P. 236 a, IV, 451 b. French. An imperfect French ballad in Mélusine, VI, 24, from a wood-cut “at least three centuries old.”

Add a Piedmontese popular tale communicated by Count Nigra to the editor of Mélusine, VI, 25 f.

M. Gaidoz, at the same place, 26 f., cites two versions of the resuscitation of the cock, from example-books. The first, from Erythræus (i.e. Rossi), ch. CLV, p. 187, is essentially the same as the legend of St Gunther given from Acta Sanctorum (p. 239 a). The other, from the Giardino d’ Essempi of Razzi, is the story told by Vincentius (p. 237, note †).

25. Willie’s Lyke-Wake.

P. 250, II, 502 a, III, 503 a. Italian. Add: Canti pop. Emiliani, Maria Carmi, Archivio, XII, 187, No 9. A fragment in Dalmedico, Canti del popolo veneziano, p. 109, seems, as Maria Carmi suggests, to belong to this ballad.

26. The Three Ravens.

P. 253. It has already been noted that traditional copies of ‘The Three Ravens’ have been far from infrequent. When a ballad has been nearly three hundred years in print, and in a very impressive form, the chance that traditional copies, differing principally by what they lack, should be coeval and independent amounts at most to a bare possibility. Traditional copies have, however, sometimes been given in this collection on the ground of a very slight chance; and not unreasonably, I think, considering the scope of the undertaking.
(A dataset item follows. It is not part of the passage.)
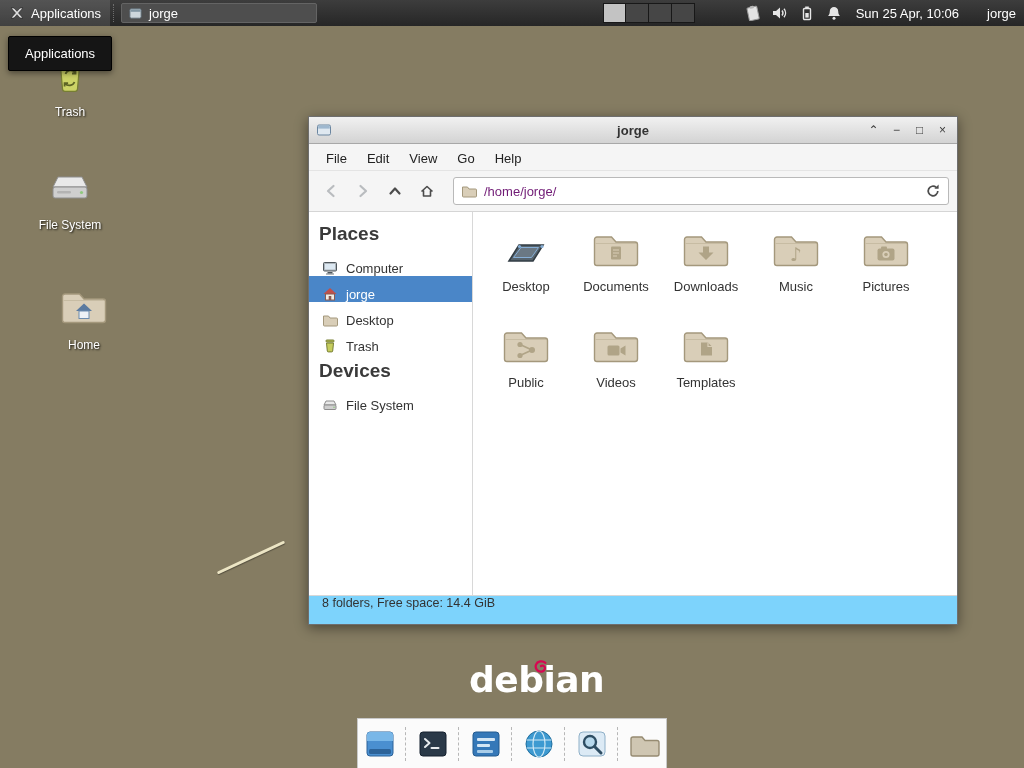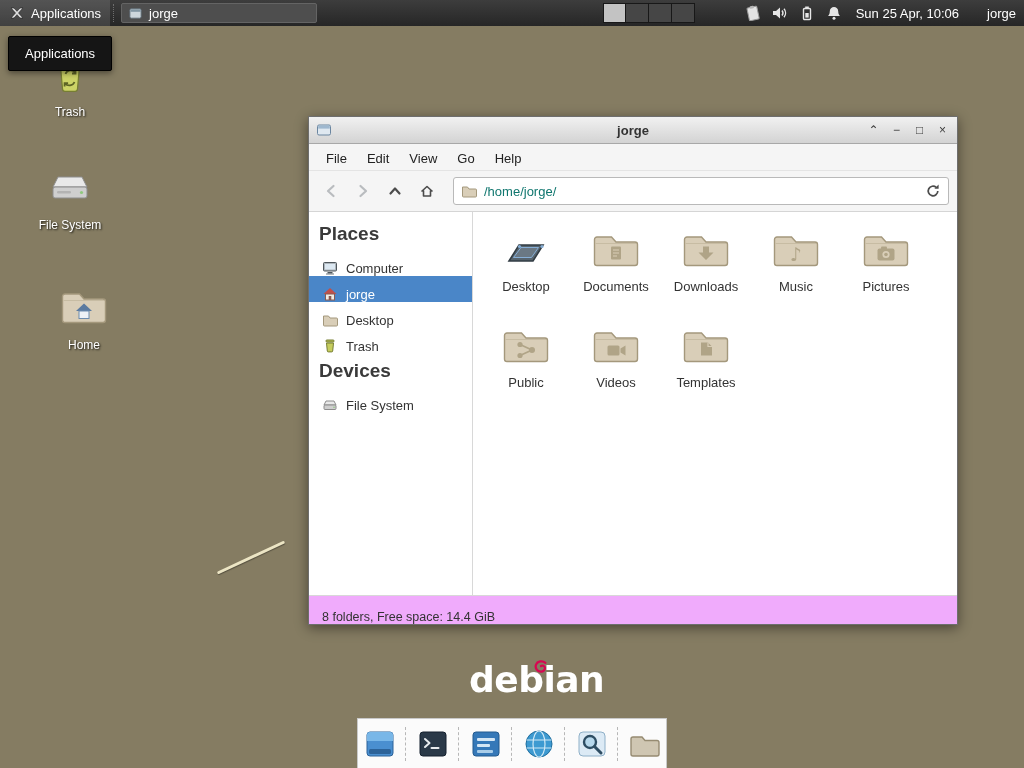"/home/jorge/" .pathbar { color: #0f766e -> #701a75 }
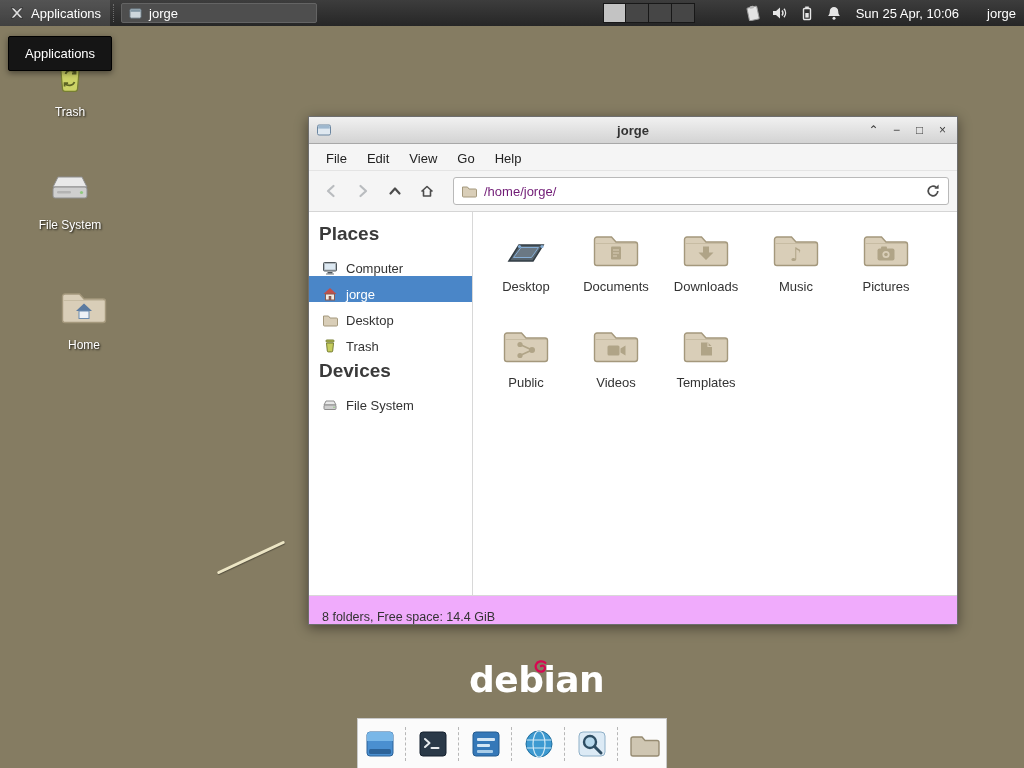"8 folders, Free space: 14.4" .statusbar { align-items: flex-end -> flex-start; background: #f0abfc -> #7dd3fc }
The copy which follows was communicated by E. L. K. to Notes and Queries, Eighth Series, II, 437, 1892, and has been sent me lately in MS. by Mr R. Brimley Johnson, of Cambridge, England, with this note:

“From E. Peacock, Esq., F. S. A., of Dunstan House, Kirton-in-Lindsay, Lincolnshire, whose father, born in 1793, heard it as a boy at harvest-suppers and sheep-shearings, and took down a copy from the recitation of Harry Richard, a laborer, who could not read, and had learnt it ‘from his fore-elders.’ He lived at Northorpe, where a grass-field joining a little stream, called Ea, Ee, and Hay, is pointed out as the scene of the tragedy.”